Friday, September 4, 2009
This morning was Oliver's open house. He was able to go with me to meet his teachers and classmates. We are fortunate that his summer school teacher will have him in her class this year, too. She is fantastic!! Oliver spent the first 10 minutes screaming, but his teacher put on some music for him (always calms him down) and starting rolling a ball back and forth. Then all of a sudden he hopped up off of my lap and began to play. I was so proud of him!! He tried on hats, put all of the stuffed animals on a boat, and played with some fake food - he found 2 ice cream cones he kept trying to eat. All of the crying over the summer was worth it. He is going to have a much better transition into the school year, because of his experience at summer school. I am so thankful the school district allowed him that opportunity.
Oliver is also going to ride to the bus to and from school. I am still nervous about putting my little boy on the bus, but we are going to give it a try. He may actually love it - Waverly does.
Thursday, September 3, 2009
Today was open house at Waverly's new school. Being the type A mom that I am, I came prepared with a binder in hand for the teacher. I included a lot of information about Sanfilippo and 2 pages of "Wavey Tips" (favorite books & songs, ways to calm her, how to feed her, her patterns, likes & dislikes, etc). Waverly's new school is only a few miles from our home and is currently undergoing major construction. When we toured the school last year, the special education classroom was huge. I loved the extra room for Wavey to wander. Unfortunately, her new room is tiny. There is zero room for movement. Her teacher is incredible though. She has a lot of experience with moderate - severe special needs students and she has observed Waverly in preschool a few times. I feel very confident that she is going to be a great fit for Wavey.
The only hitch is the school has yet to hire a 1:1. There has been a mix-up regarding paperwork and approval. The principal, who we really like, is going to submit the necessary form tomorrow. I hope the powers that be will see the urgency in providing Wavey with an assistant. It is going to be a tough first week for her, since it doesn't look like things are going to come together by Tuesday.

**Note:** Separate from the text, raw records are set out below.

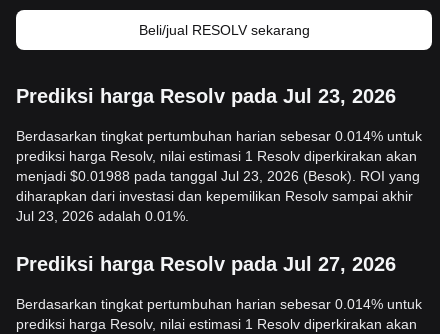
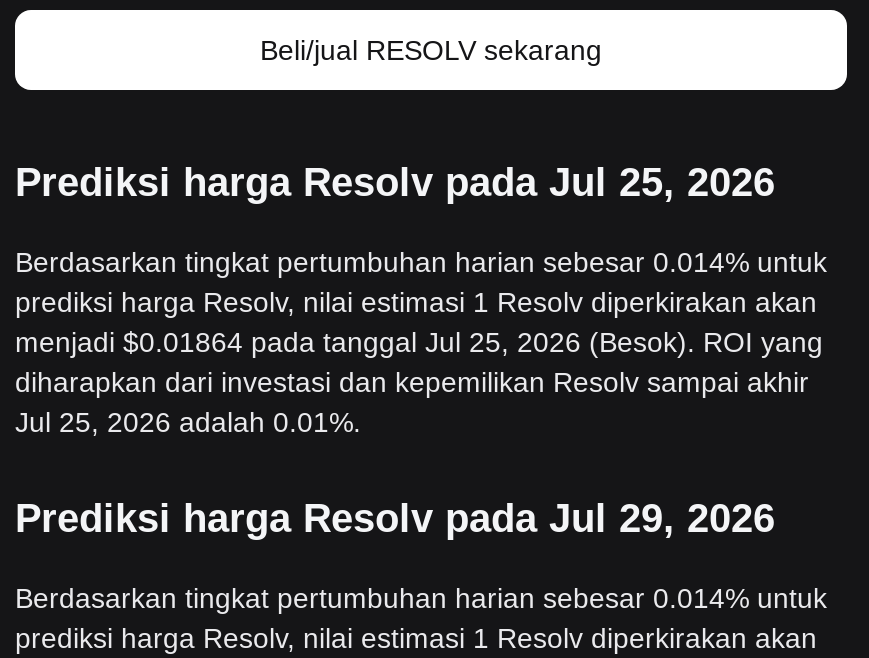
- Prediksi harga Resolv pada Jul 23, 2026
+ Prediksi harga Resolv pada Jul 25, 2026

- menjadi $0.01988 pada tanggal Jul 23, 2026 (Besok). ROI yang
+ menjadi $0.01864 pada tanggal Jul 25, 2026 (Besok). ROI yang

- Jul 23, 2026 adalah 0.01%.
+ Jul 25, 2026 adalah 0.01%.

- Prediksi harga Resolv pada Jul 27, 2026
+ Prediksi harga Resolv pada Jul 29, 2026
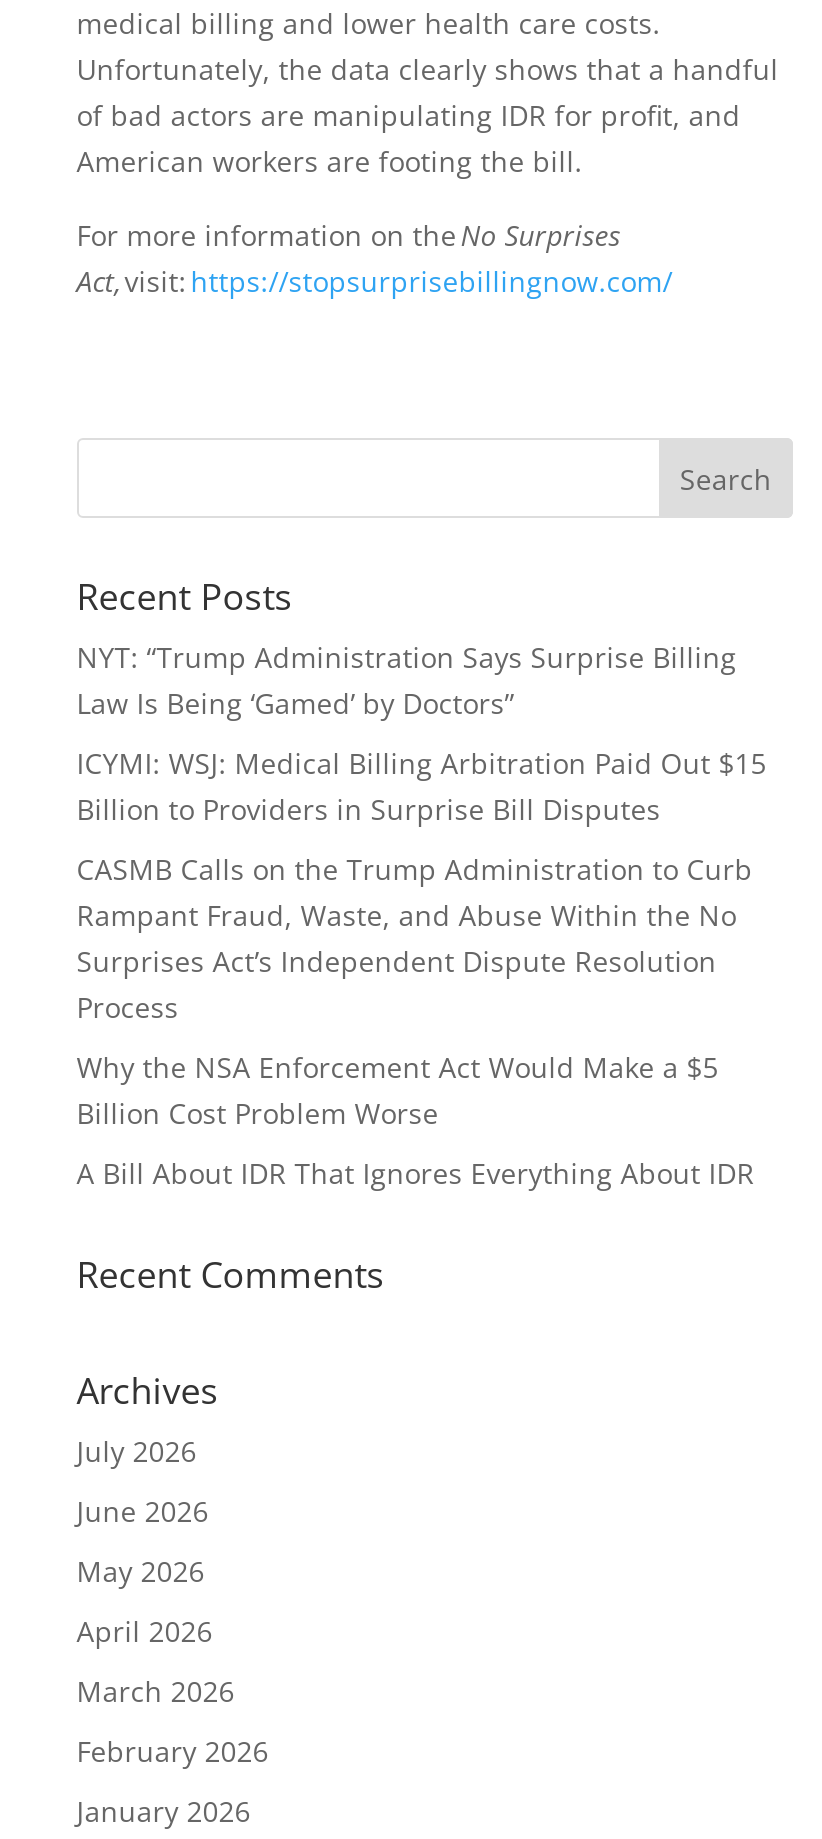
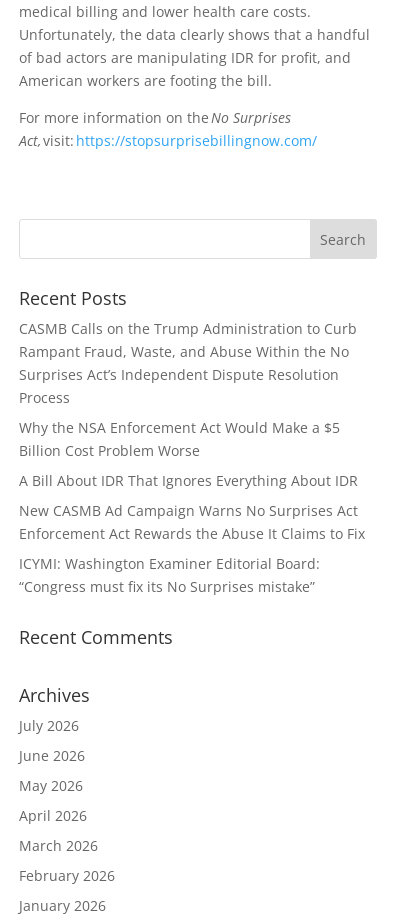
- NYT: “Trump Administration Says Surprise Billing
- Law Is Being ‘Gamed’ by Doctors”
- ICYMI: WSJ: Medical Billing Arbitration Paid Out $15
- Billion to Providers in Surprise Bill Disputes

moved up: CASMB Calls on the Trump Administration to Curb | Rampant Fraud, Waste, and Abuse Within the No | Surprises Act’s Independent Dispute Resolution | Process | Why the NSA Enforcement Act Would Make a $5 | Billion Cost Problem Worse | A Bill About IDR That Ignores Everything About IDR

+ New CASMB Ad Campaign Warns No Surprises Act
+ Enforcement Act Rewards the Abuse It Claims to Fix
+ ICYMI: Washington Examiner Editorial Board:
+ “Congress must fix its No Surprises mistake”
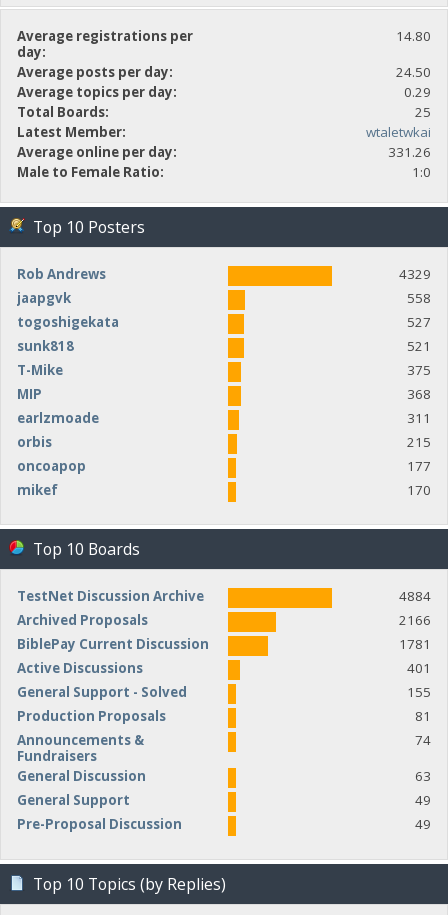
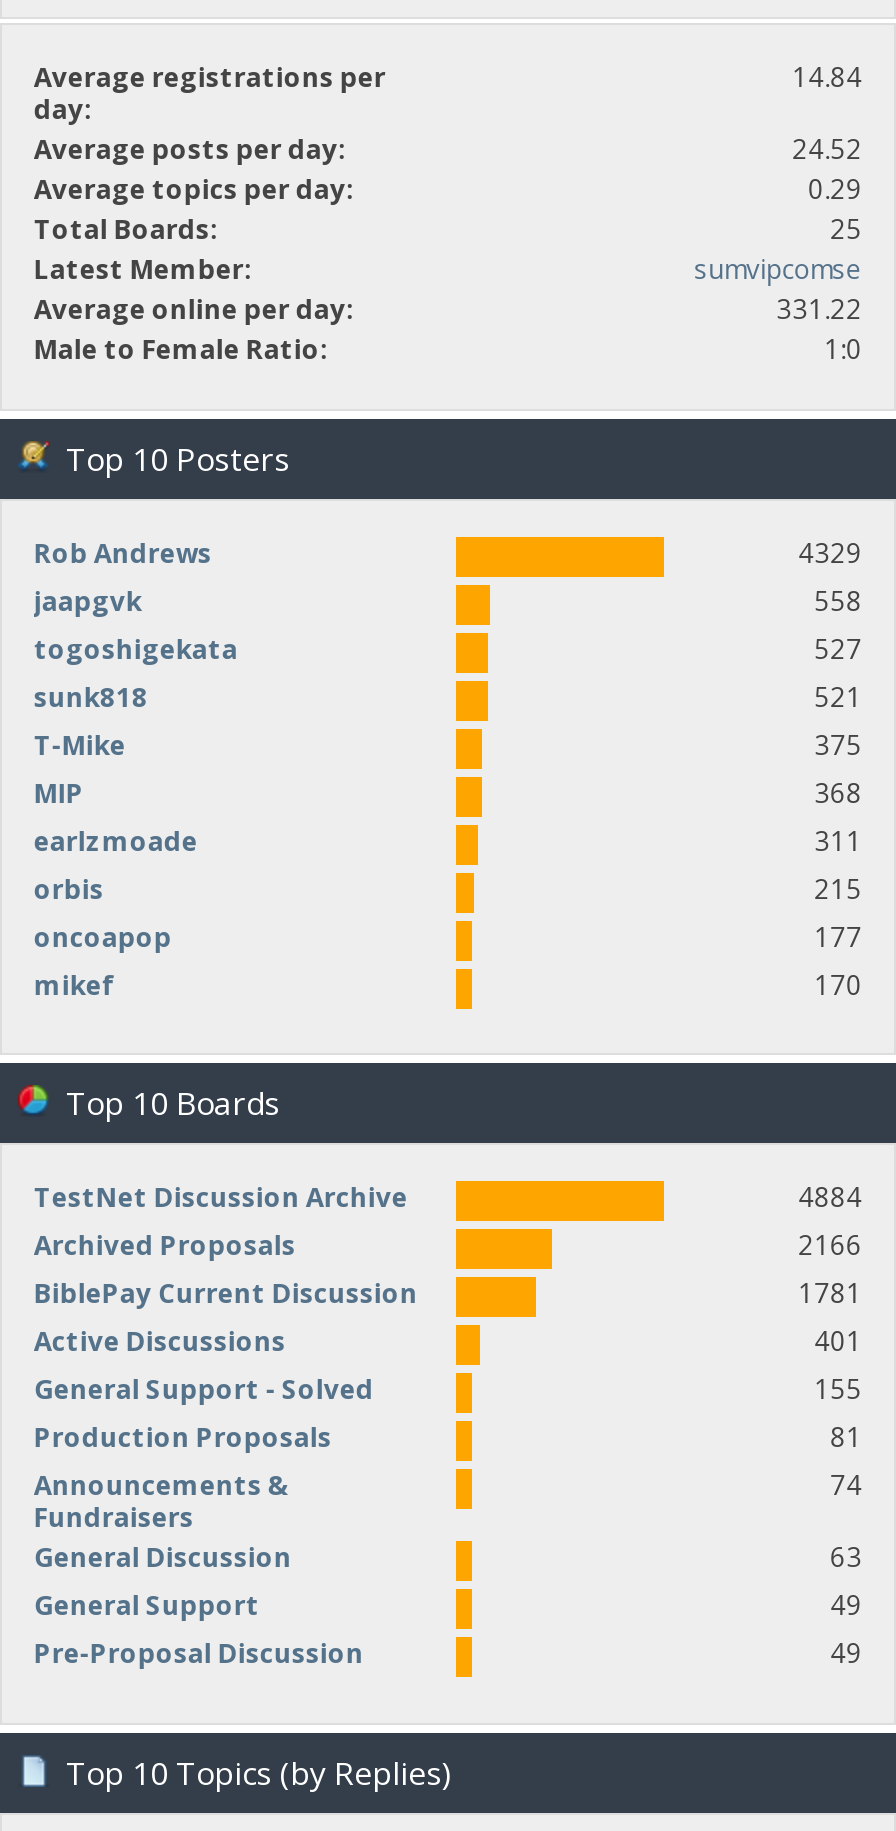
- 14.80
+ 14.84

- 24.50
+ 24.52

- wtaletwkai
+ sumvipcomse

- 331.26
+ 331.22
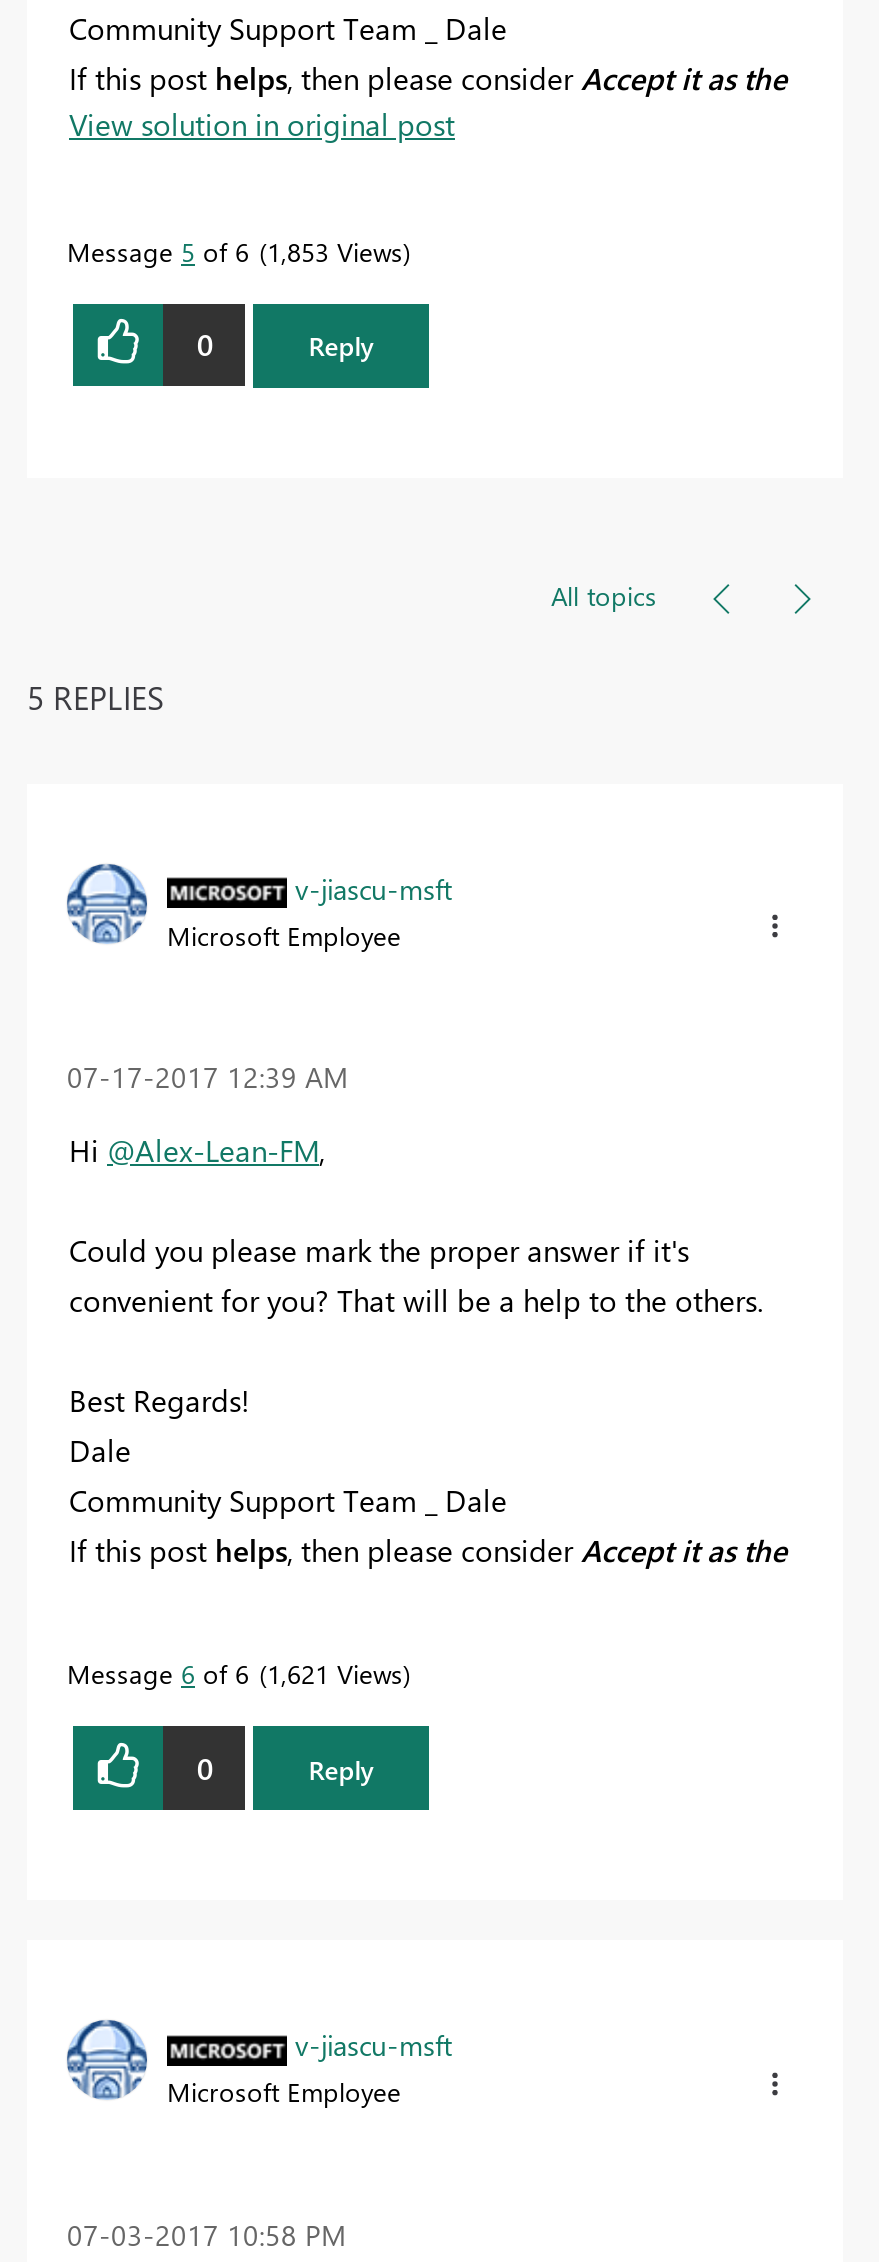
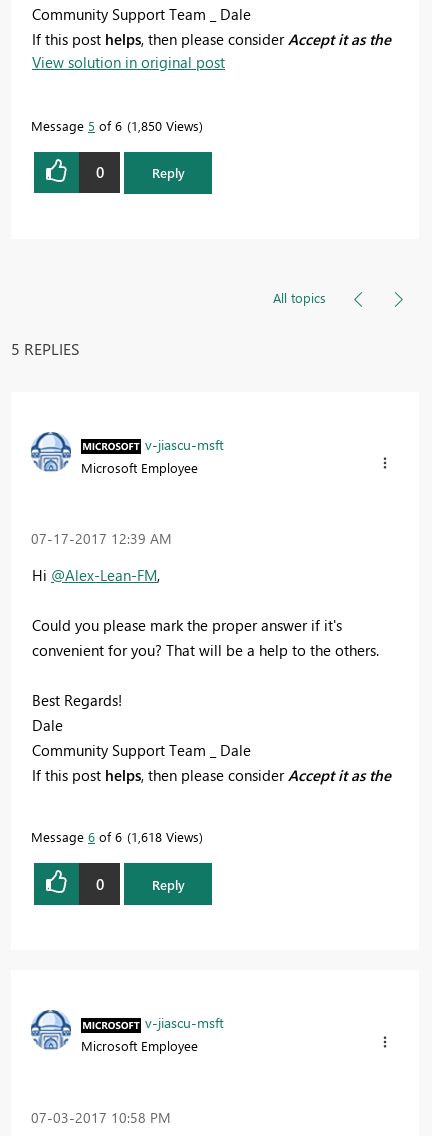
- Message 5 of 6 1,853 Views
+ Message 5 of 6 1,850 Views

- Message 6 of 6 1,621 Views
+ Message 6 of 6 1,618 Views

Tuesday, September 1, 2009
Waverly decided to sleep in this morning. I actually had to wake her up in order to get to her occupational therapy appointment on time. I love watching her sleep. Before I was able to stir her, I thought about her dreams. Her eyebrows were furrowing and her eye lids fluttering. I wondered if when she dreams, she is free of Sanfilippo. Does she have clarity and experience life as she was intended to be. Is she able to move and dance and sing and speak. As sad as it is to think about, I actually found some comfort in her dreams. I will never know the way her mind works during sleep, but I hope that she is able to have freedom in her dreams. I hope she can do all of the things I know she would enjoy.